Posted in Anthologies, Books, Media Archive, Poetry, United States on 2016-04-22 01:34Z by Steven

The Coiled Serpent: Poets Arising from the Cultural Quakes and Shifts of Los Angeles

Northwestern University Press
2016-04-15
250 pages
Paperback ISBN-13: 978-1882688524

Edited by:

Daniel A. Olivas

Neelanjana Banerjee

Ruben J. Rodriguez

This anthology features the vitality and variety of verse in the City of Angels, a city of poets. This is more about range then representation, voice more than volume. Los Angeles has close to 60 percent people of color, 225 languages spoken at home, and some of the richest and poorest persons in the country. With an expansive 502.7 square miles of city (and beyond, including the massive county of 4,752.32 square miles), the poetry draws on imagery, words, stories, and imaginations that are also vast, encompassing, a real “leaves of grass.”

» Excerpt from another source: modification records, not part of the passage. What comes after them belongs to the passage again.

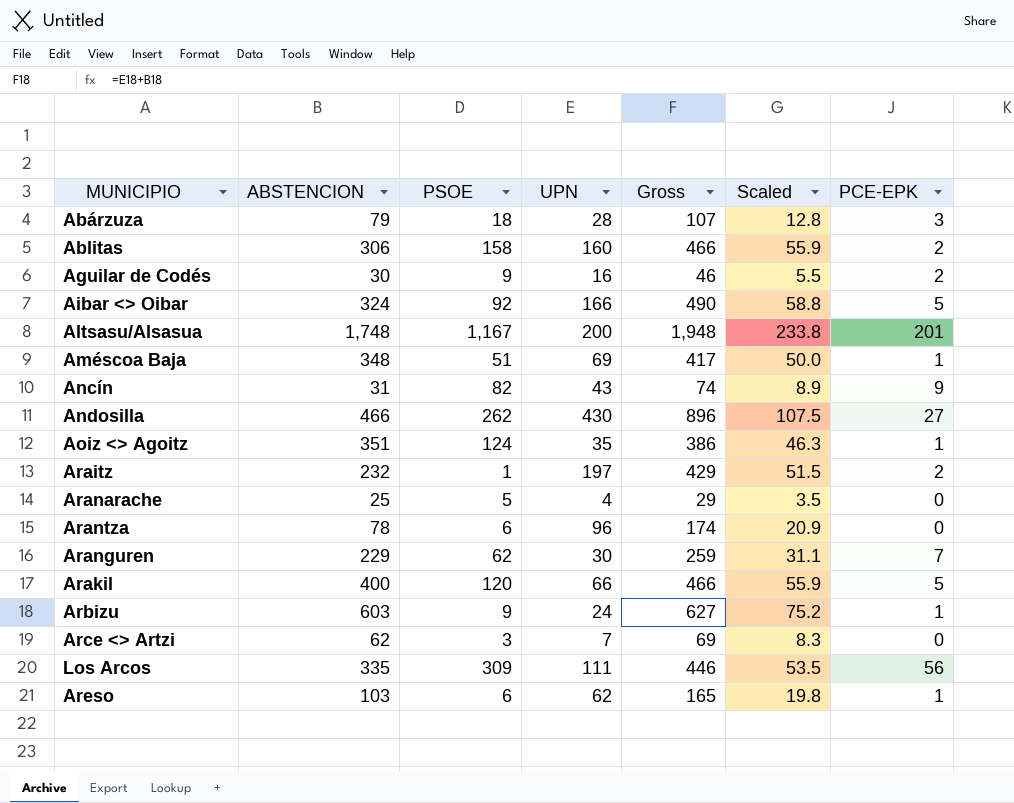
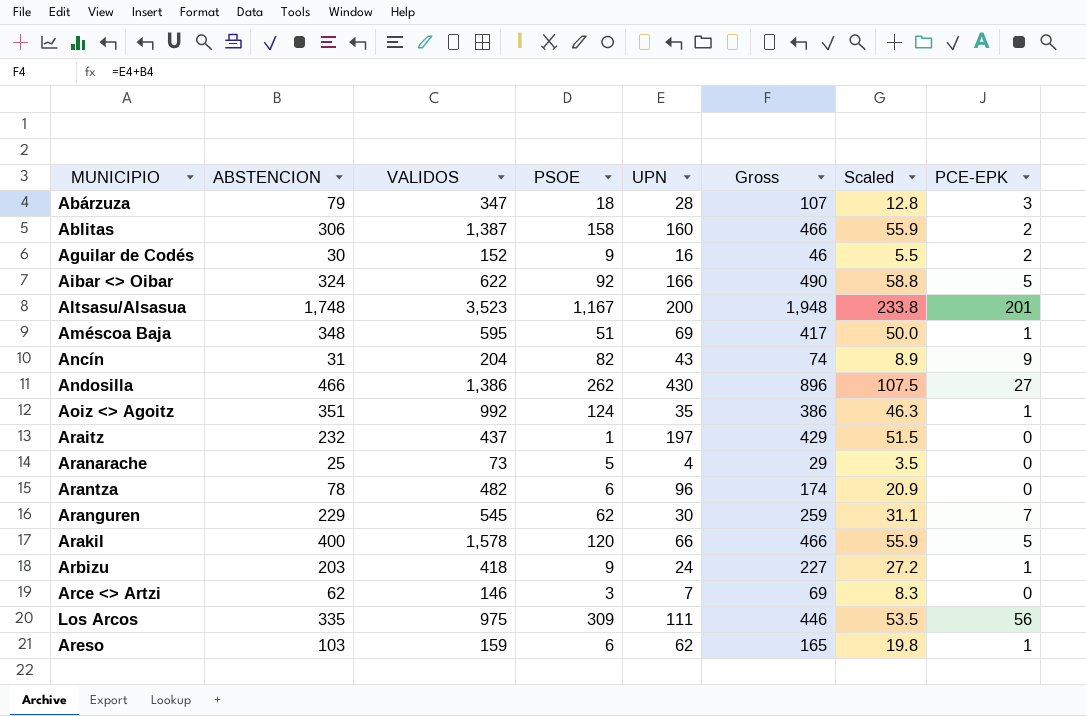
column VALIDOS | position: none -> 3
Araitz | PCE-EPK: 2 -> 0
Arbizu | ABSTENCION: 603 -> 203
Arbizu | Gross: 627 -> 227
Arbizu | Scaled: 75.2 -> 27.2

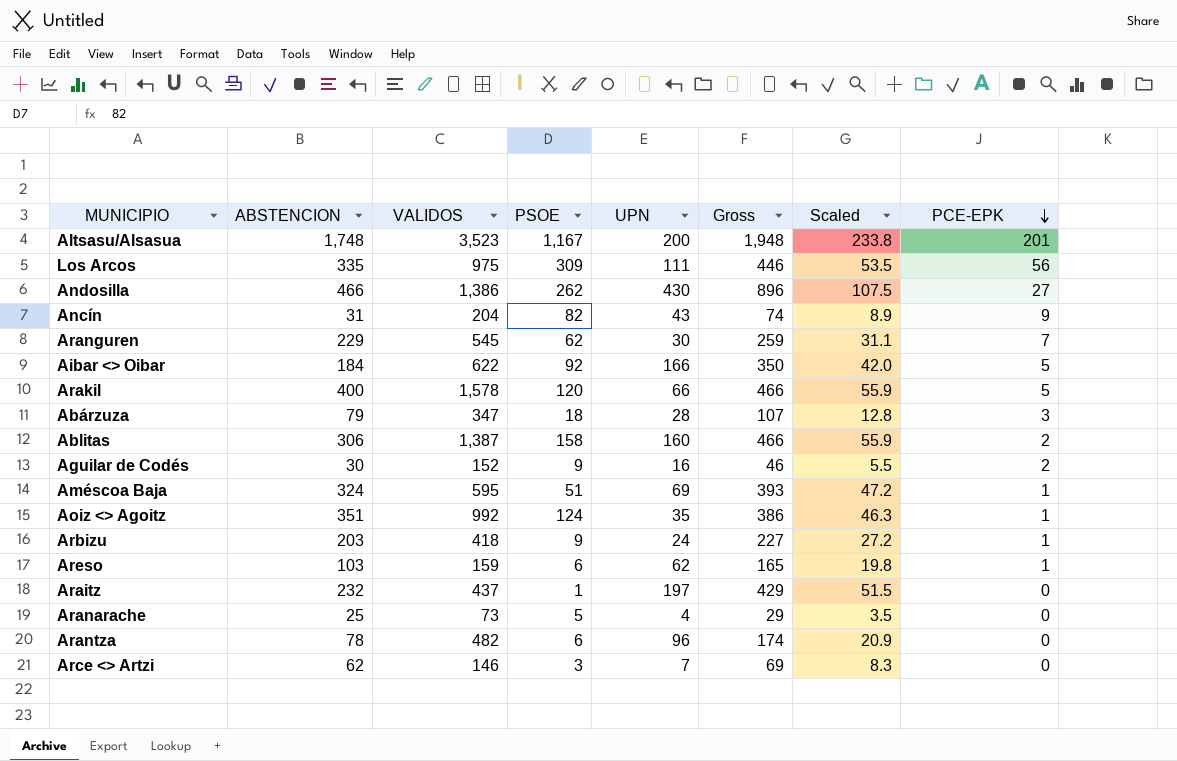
row order: none -> PCE-EPK descending
Aibar <> Oibar | ABSTENCION: 324 -> 184
Aibar <> Oibar | Gross: 490 -> 350
Aibar <> Oibar | Scaled: 58.8 -> 42.0
Améscoa Baja | ABSTENCION: 348 -> 324
Améscoa Baja | Gross: 417 -> 393
Améscoa Baja | Scaled: 50.0 -> 47.2

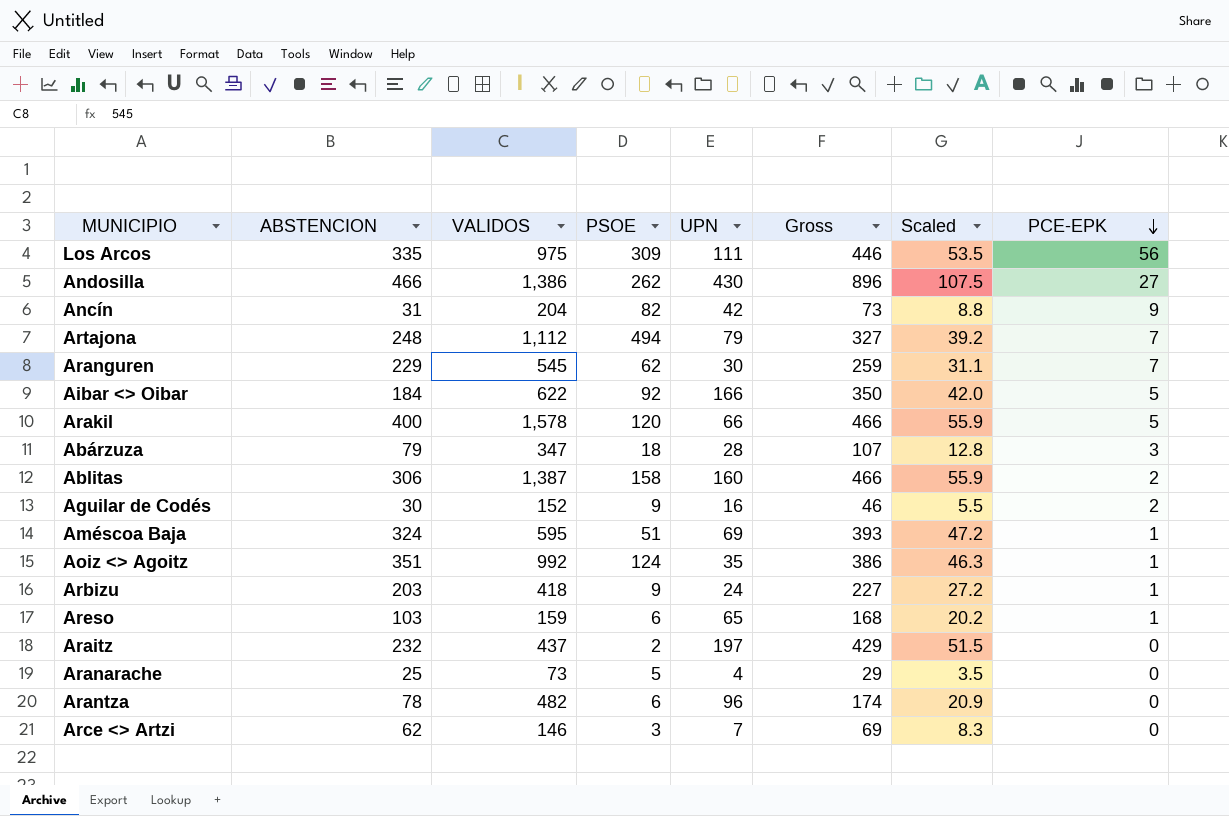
row Altsasu/Alsasua: 1,748 | 3,523 | 1,167 | 200 | 1,948 | 233.8 | 201 -> none
Ancín | UPN: 43 -> 42
Ancín | Gross: 74 -> 73
Ancín | Scaled: 8.9 -> 8.8
row Artajona: none -> 248 | 1,112 | 494 | 79 | 327 | 39.2 | 7
Areso | UPN: 62 -> 65
Areso | Gross: 165 -> 168
Areso | Scaled: 19.8 -> 20.2
Araitz | PSOE: 1 -> 2

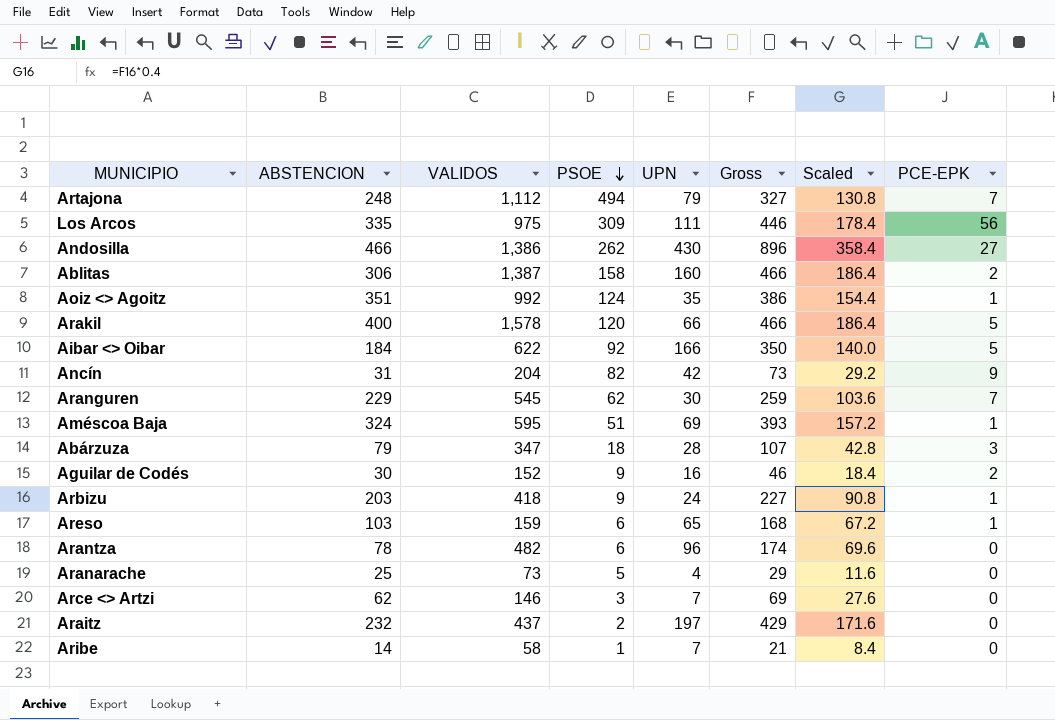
row order: PCE-EPK descending -> PSOE descending
column Scaled | formula: [Gross] * 0.12 -> [Gross] * 0.4
row Aribe: none -> 14 | 58 | 1 | 7 | 21 | 8.4 | 0

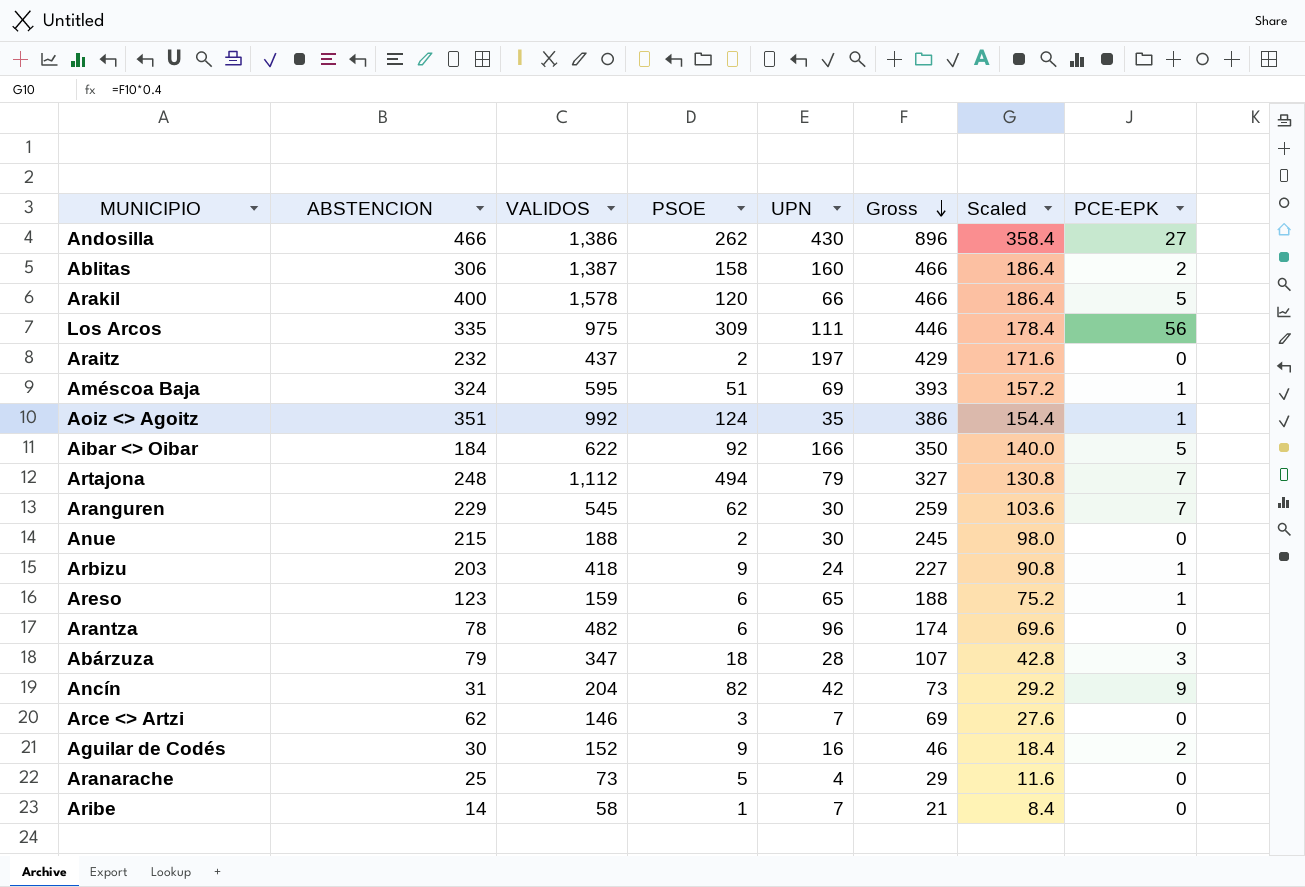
row order: PSOE descending -> Gross descending
row Anue: none -> 215 | 188 | 2 | 30 | 245 | 98.0 | 0
Areso | ABSTENCION: 103 -> 123
Areso | Gross: 168 -> 188
Areso | Scaled: 67.2 -> 75.2

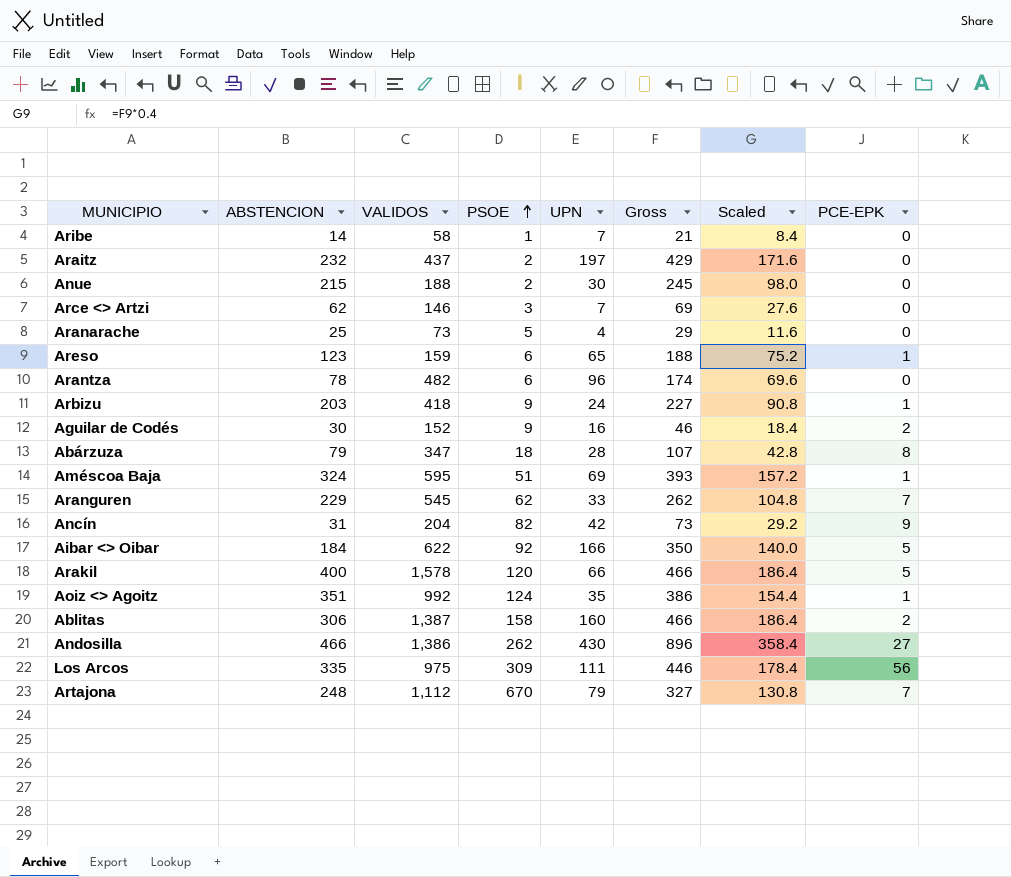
row order: Gross descending -> PSOE ascending
Abárzuza | PCE-EPK: 3 -> 8
Aranguren | UPN: 30 -> 33
Aranguren | Gross: 259 -> 262
Aranguren | Scaled: 103.6 -> 104.8
Artajona | PSOE: 494 -> 670

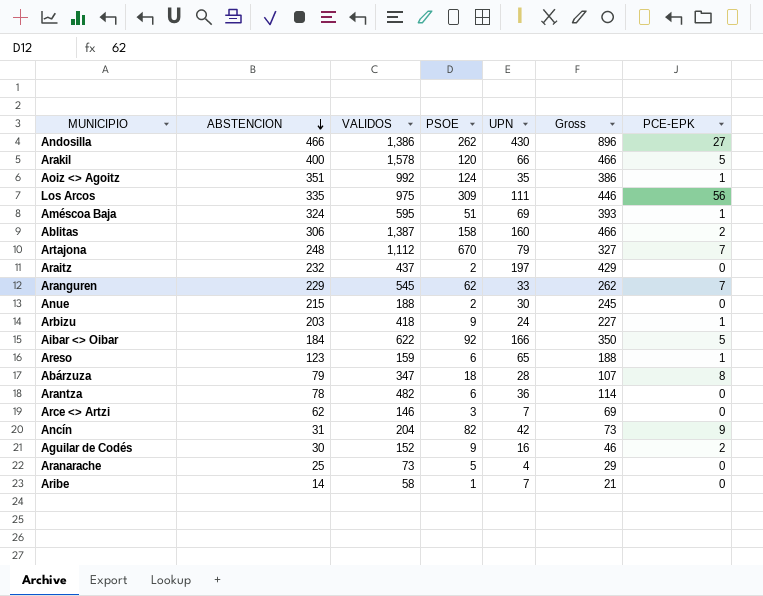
row order: PSOE ascending -> ABSTENCION descending
column Scaled | formula: [Gross] * 0.4 -> none
Arantza | UPN: 96 -> 36
Arantza | Gross: 174 -> 114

Well-known poets include Holly Prado, Ruben Martinez, traci kato-kiriyama, and Lynne Thompson. Many strong new voices, however, makes this a well-rounded collection for any literary class, program, bookstore, or event.

The image of the coiled serpent appears in various forms in mythologies throughout Asia, Africa, Europe, India, and America. In pre-conquest times, Quetzalcoatl—the Precious Serpent—served as a personification of earth-bound wisdom, the arts and eldership in so-called Meso-America, one of seven “cradles of civilization” that also includes China, Nigeria, Mesopotamia, Egypt, the Indus Valley, and Peru.